Roberta Amaral de Andrade from Brazil used Net-Map to get a better understanding of ” conflicts and opportunities for developing Jequitiba’s Forest Settlement Project”. She took the time to write a reflection (323 KB) of her experience and allowed me to share it. Two of the struggles she describes are actually rather typical, they are things that often happen to us in our pre-tests so I’ve developed some ideas of how to deal with them so that they aren’t carried over into the actual research.
Let’s call the problem:
BORING SPAGHETTI
Your interviews are boring (for your interview partner and after the first three or so also for you) because the maps are all more or less the same. And they look like a bowl of spaghetti, because there are so many links between the actors. Drawing the links takes up a lot of time but doesn’t generate much new insight. So your data doesn’t tell you much beyond, well, everyone somehow interacts with everyone, but it is also a pain to collect, because it takes hours to draw and even more hours to enter the data.

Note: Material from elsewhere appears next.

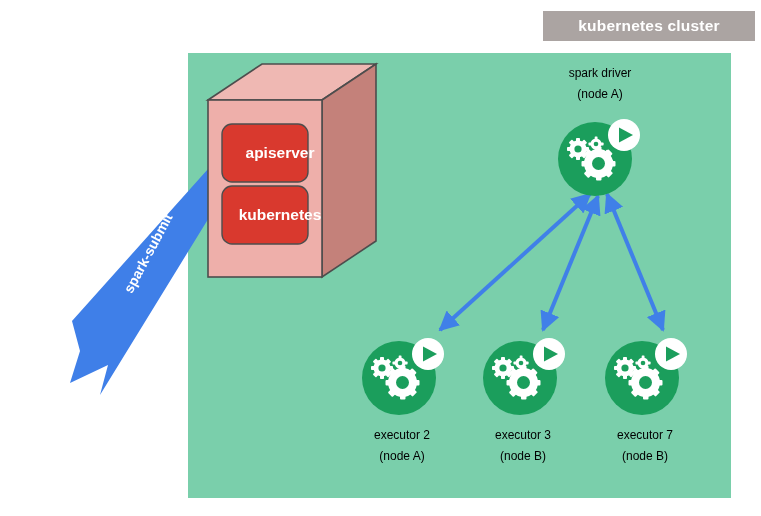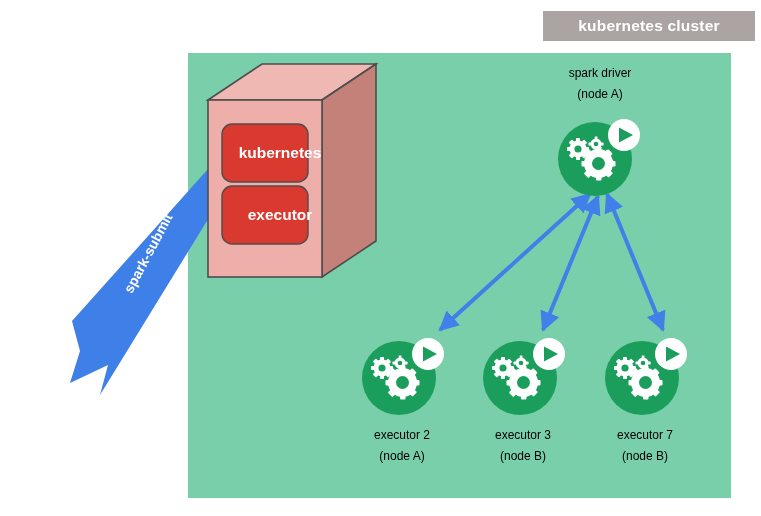"kubernetes" div.cube-face-label { text: kubernetes -> apiserver }
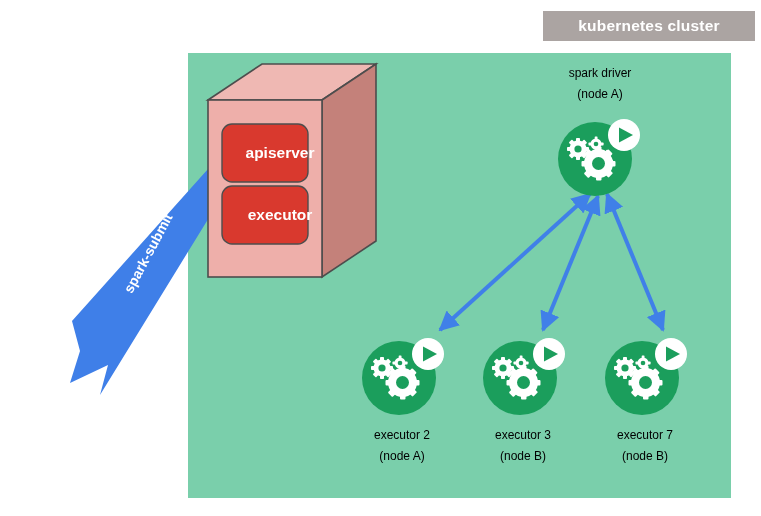"executor" div.cube-face-label { text: executor -> kubernetes }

What happened? I would guess you asked commonly known and agreed upon networks and / or low effort links. Low effort links are for example “exchange information” while a high effort link might be “gives money to” or “fights with”. Commonly agreed upon links are often those that are formal (such as “reports to”).

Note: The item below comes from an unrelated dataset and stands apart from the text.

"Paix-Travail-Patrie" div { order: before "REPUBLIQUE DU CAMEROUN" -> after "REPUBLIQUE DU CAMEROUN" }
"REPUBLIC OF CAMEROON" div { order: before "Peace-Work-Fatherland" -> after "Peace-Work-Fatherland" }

So why, if I know this can happen and I claim to have a remedy for it, do we commonly run into it in our pre-tests? That’s because you have to know the specific situation, to actually know which links are boring or common and how far you have to up the stakes to get to something more interesting. And to get a first overview over the situation, it makes a lot of sense to look at the formal hierarchy system, general information exchange and similar links that are boring and / or cumbersome if done too often. But if you see that it’s just boring spaghetti all over again, see how you can make it more difficult for your respondent do connect actors with links:
- ask for more specific links: instead of “information flow” this could be “research findings”, “information about farmer’s performance” or “information about corruption”.
- ask for less formalized links: that’s why you do interviews instead of reading a document, because the different interview partners can tell you about the kinds of friendships, family relations, work coalitions, enemies and information shortcuts that an outsider can’t see.
- ask for links that take more effort: we can greet a lot of people each day but won’t be close friends with all of them, we can give presentations (share information) to a big group of people but will only work closely with few… If the links you ask for require more effort, you will be less likely to link everyone to everyone.
- ask for very different links: I have spent a lot of time drawing funding links in one direction and reporting links between the same actors in the opposite direction… if you realize that two links appear together most of the time, just ask for one of them and substitute the second one for something completely different.
- ask for hot links: When pre-testing, observe which issues (links or aspects of the discussion) heat up the discussion and add some spice to the interview. Follow your intuition and look for things that stir up the interview, that confuse you or make you curious.
- ask for riskier links: this is a recommendation that you have to follow only very carefully, depending on the trust you can develop and the openness with which your interview partners can talk, but sometimes it has proven very interesting to ask for “who annoys whom” or “where are informal money flows”
One final recommendation: Pre-test and take your pre-test seriously. Be aware that you might not know which questions to ask before you actually asked them. It’s so much better to change your questions after a pre-test than to collect a set of boring spaghetti data.